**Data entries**
_ _ _ _ _ _ _
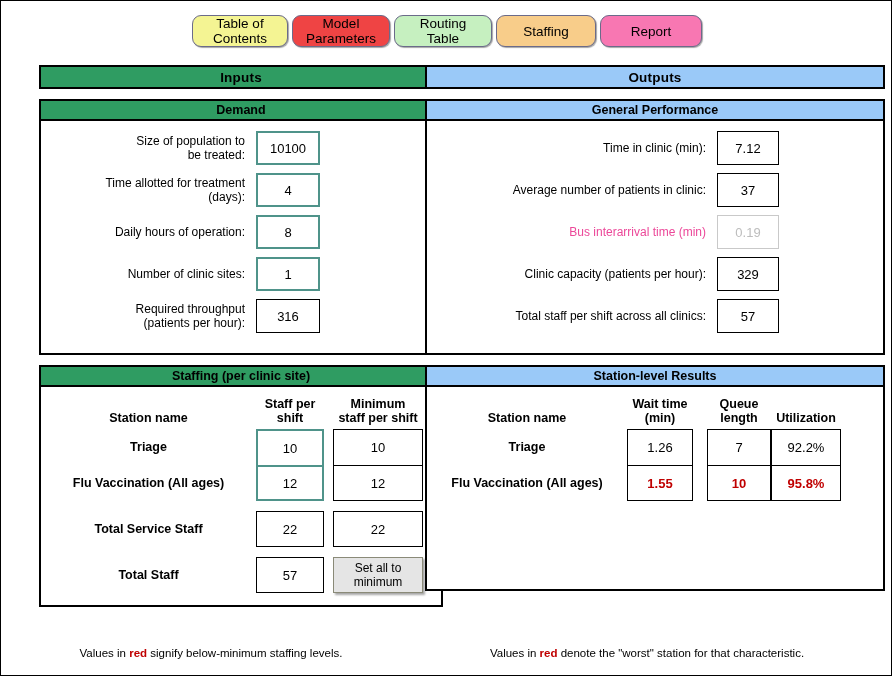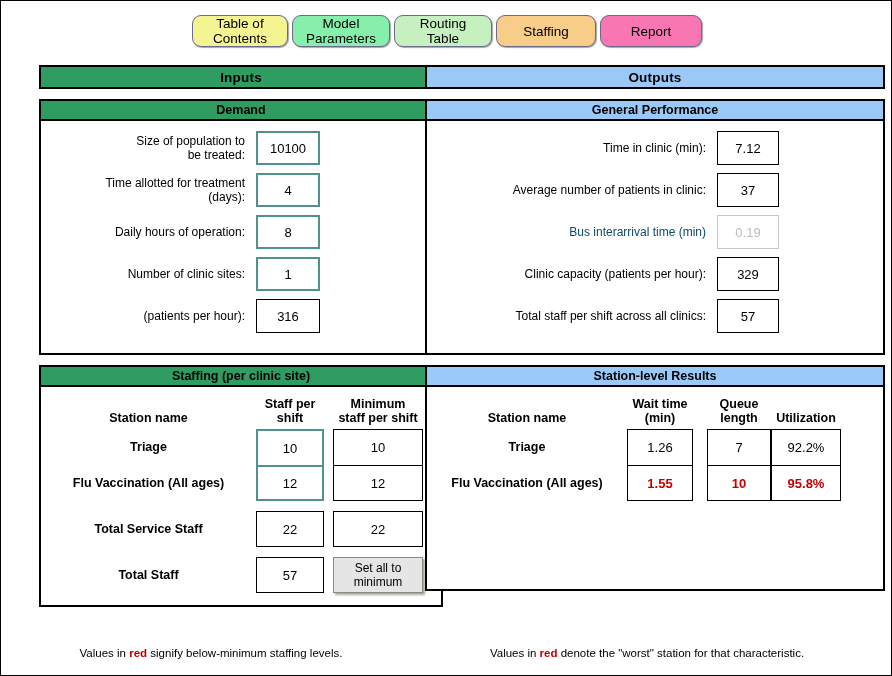"Model" .tab-2 { background: #86efac -> #ef4444 }
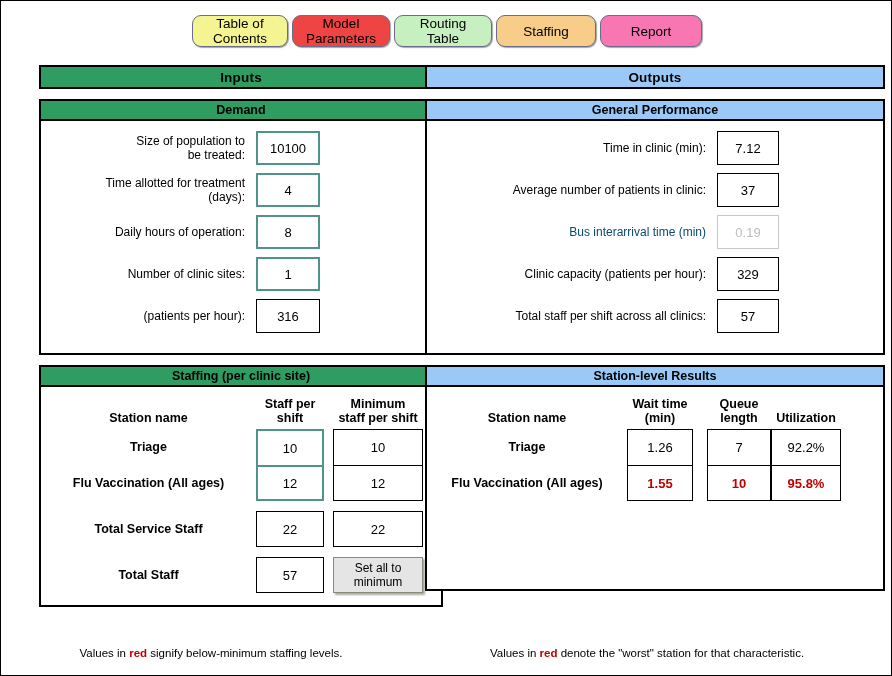"Bus interarrival time (min)" div.field-label { color: #0c4a6e -> #ec4899 }
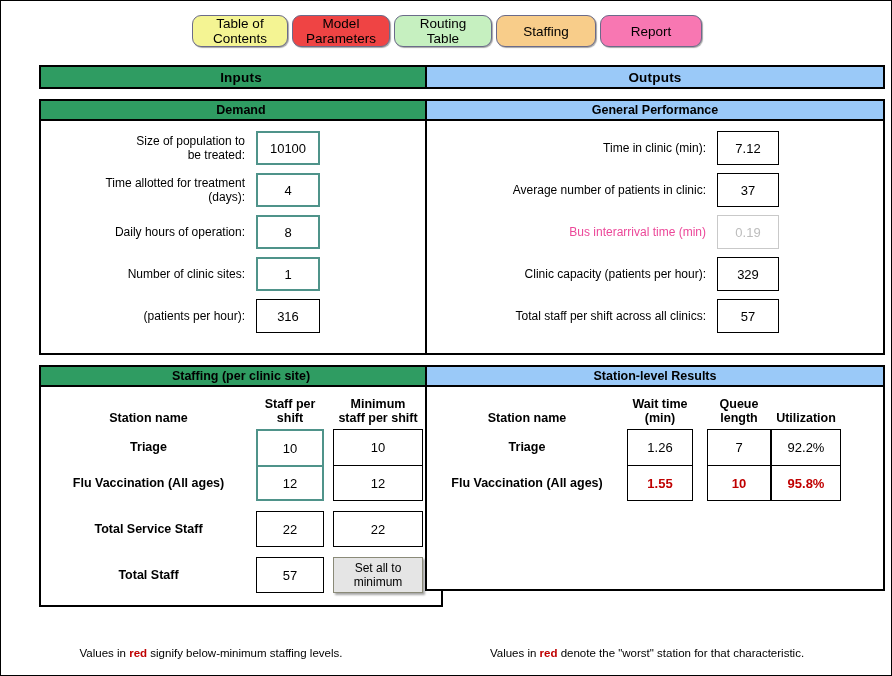"Required throughput" div { html: none -> <div>Required throughput</div> }
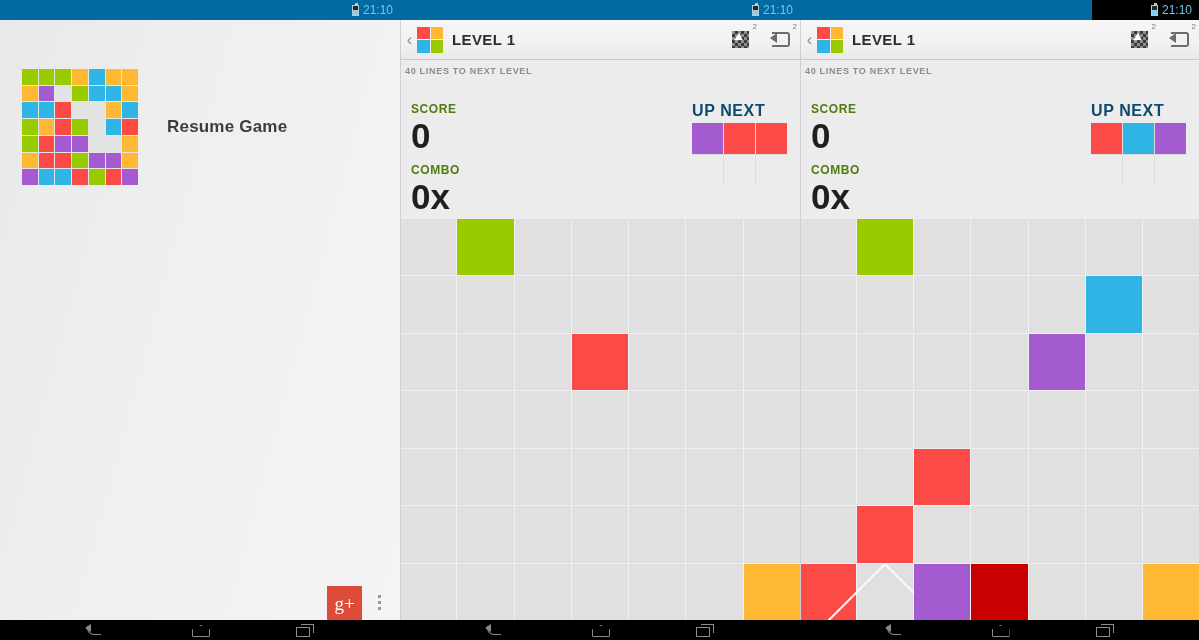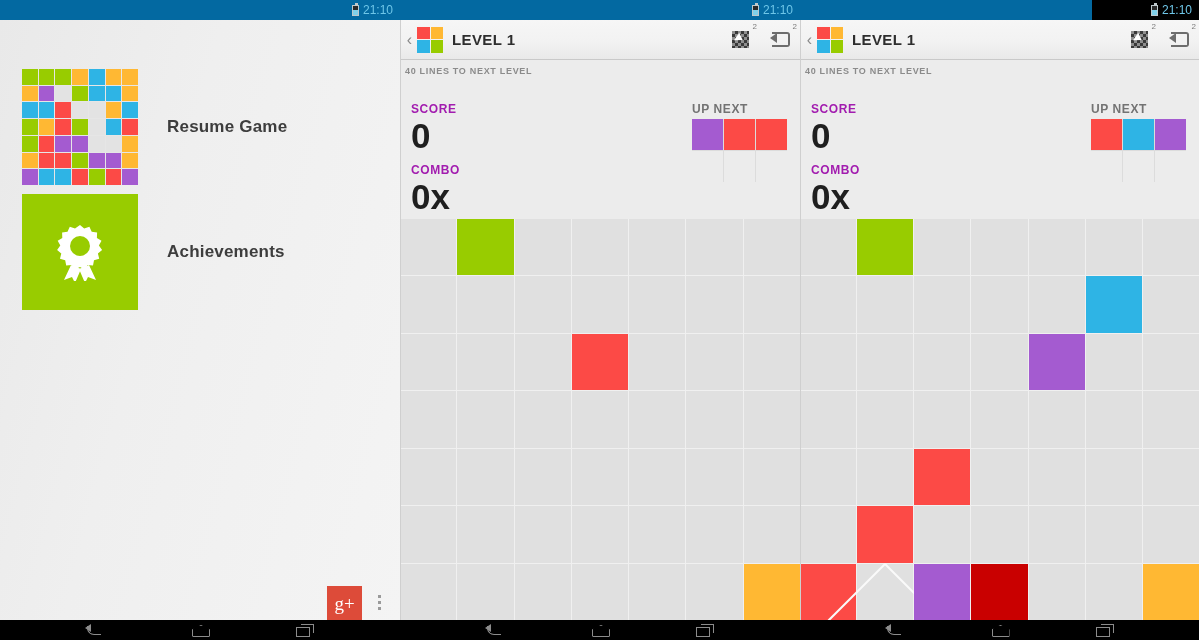"SCORE" .hud-k { color: #a21caf -> #4d7c0f }
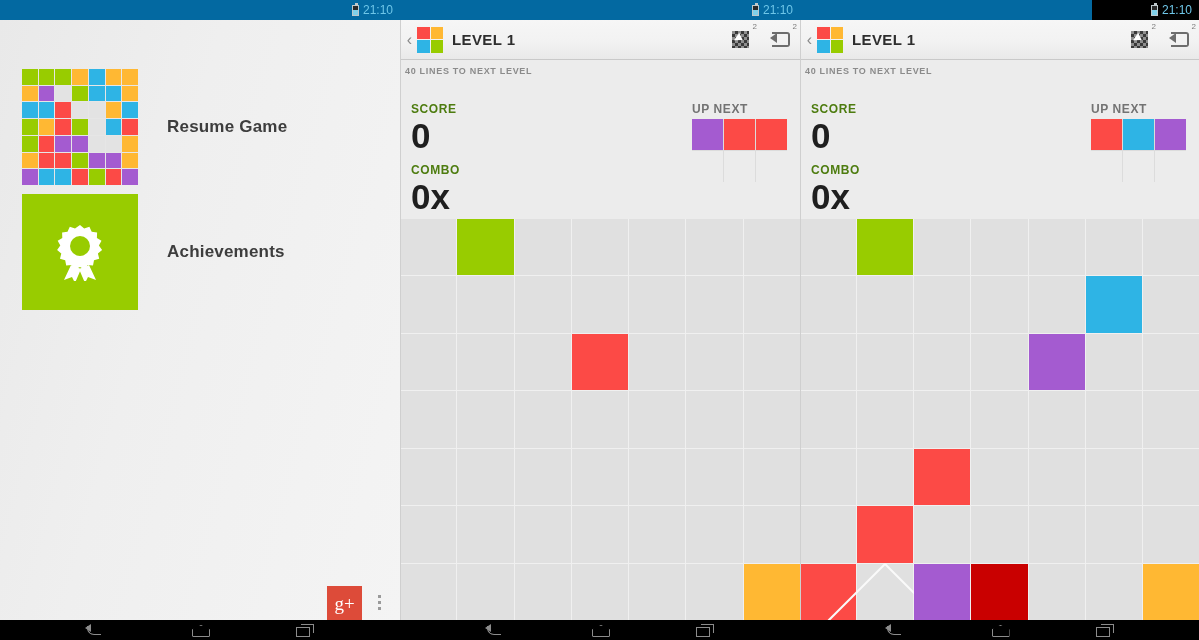"UP NEXT" .upnext-k { color: #737373 -> #0c4a6e; font-size: 12px -> 16px }
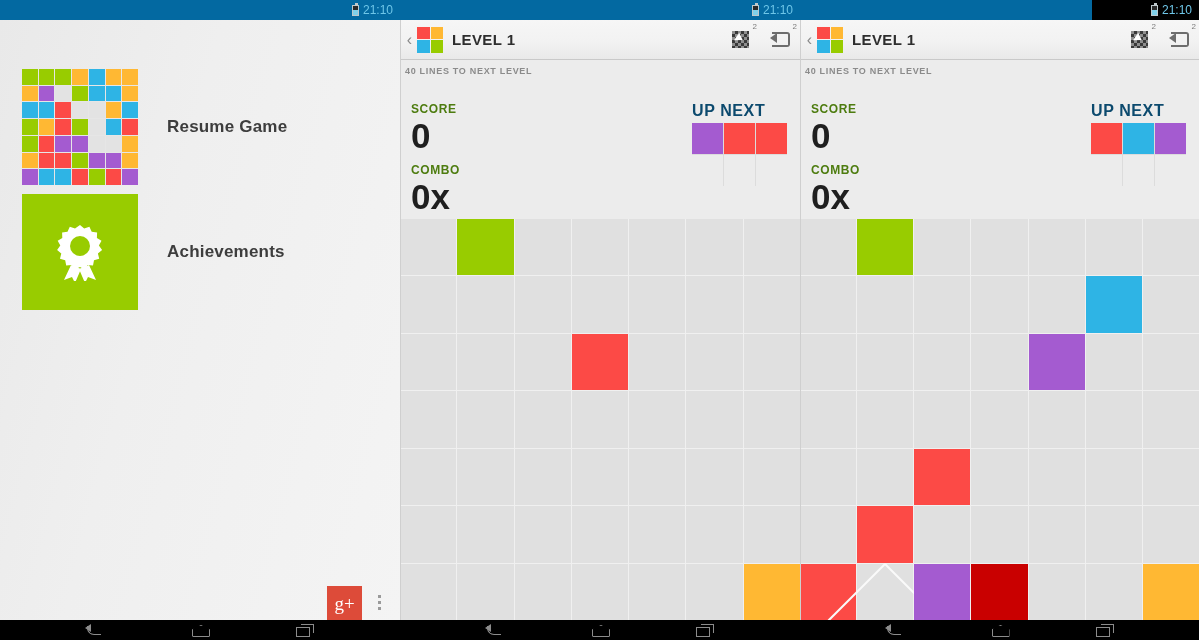"Achievements" div.menu-row { html: <div> <div> <svg> <path></path> <circle></circle> <path></path> <path></path> </svg> </div> <div>Achievements</div> </div> -> none }
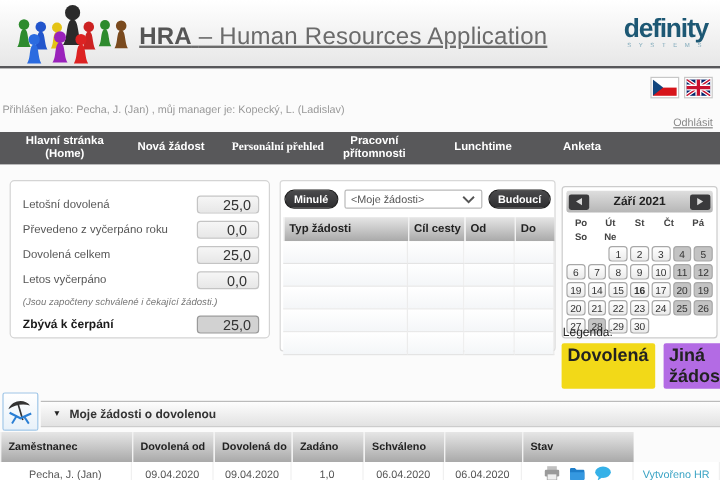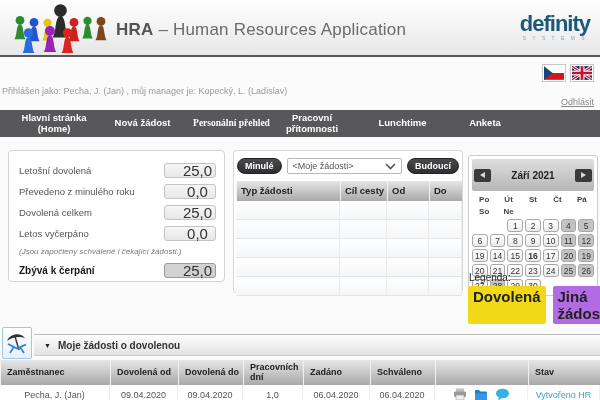"HRA – Human Resources Application" .app-title { font-size: 17px -> 20px; text-decoration: none -> underline }
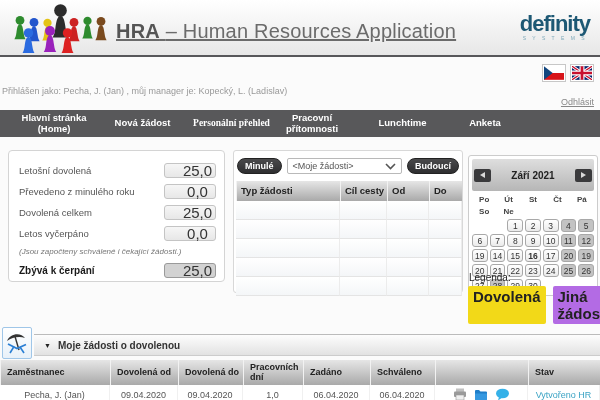"25,0" .value-box { font-size: 15px -> 12px }
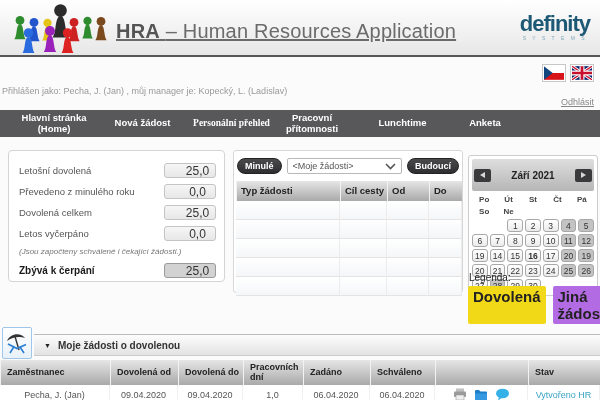"Září 2021" .cal-head { height: 32px -> 18px }
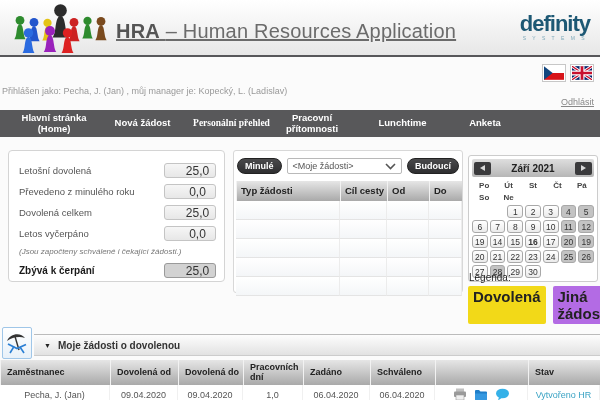"Převedeno z minulého roku" span.sum-label { text: minulého -> vyčerpáno }
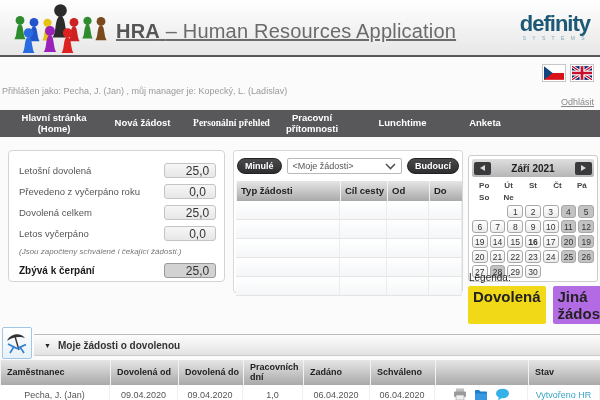"Pracovních dní" div.bt-h { html: <div>Pracovních dní</div> -> none }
_ _ _ _ _ _ _
**DIRECTIONS**
Repeat the entries faithfully. Any picture gets left out.

**RESPONSE AREA**
"Model" .tab-2 { background: #86efac -> #ef4444 }
"Bus interarrival time (min)" div.field-label { color: #0c4a6e -> #ec4899 }
"Required throughput" div { html: none -> <div>Required throughput</div> }
"SCORE" .hud-k { color: #a21caf -> #4d7c0f }
"UP NEXT" .upnext-k { color: #737373 -> #0c4a6e; font-size: 12px -> 16px }
"Achievements" div.menu-row { html: <div> <div> <svg> <path></path> <circle></circle> <path></path> <path></path> </svg> </div> <div>Achievements</div> </div> -> none }
"HRA – Human Resources Application" .app-title { font-size: 17px -> 20px; text-decoration: none -> underline }
"25,0" .value-box { font-size: 15px -> 12px }
"Září 2021" .cal-head { height: 32px -> 18px }
"Převedeno z minulého roku" span.sum-label { text: minulého -> vyčerpáno }
"Pracovních dní" div.bt-h { html: <div>Pracovních dní</div> -> none }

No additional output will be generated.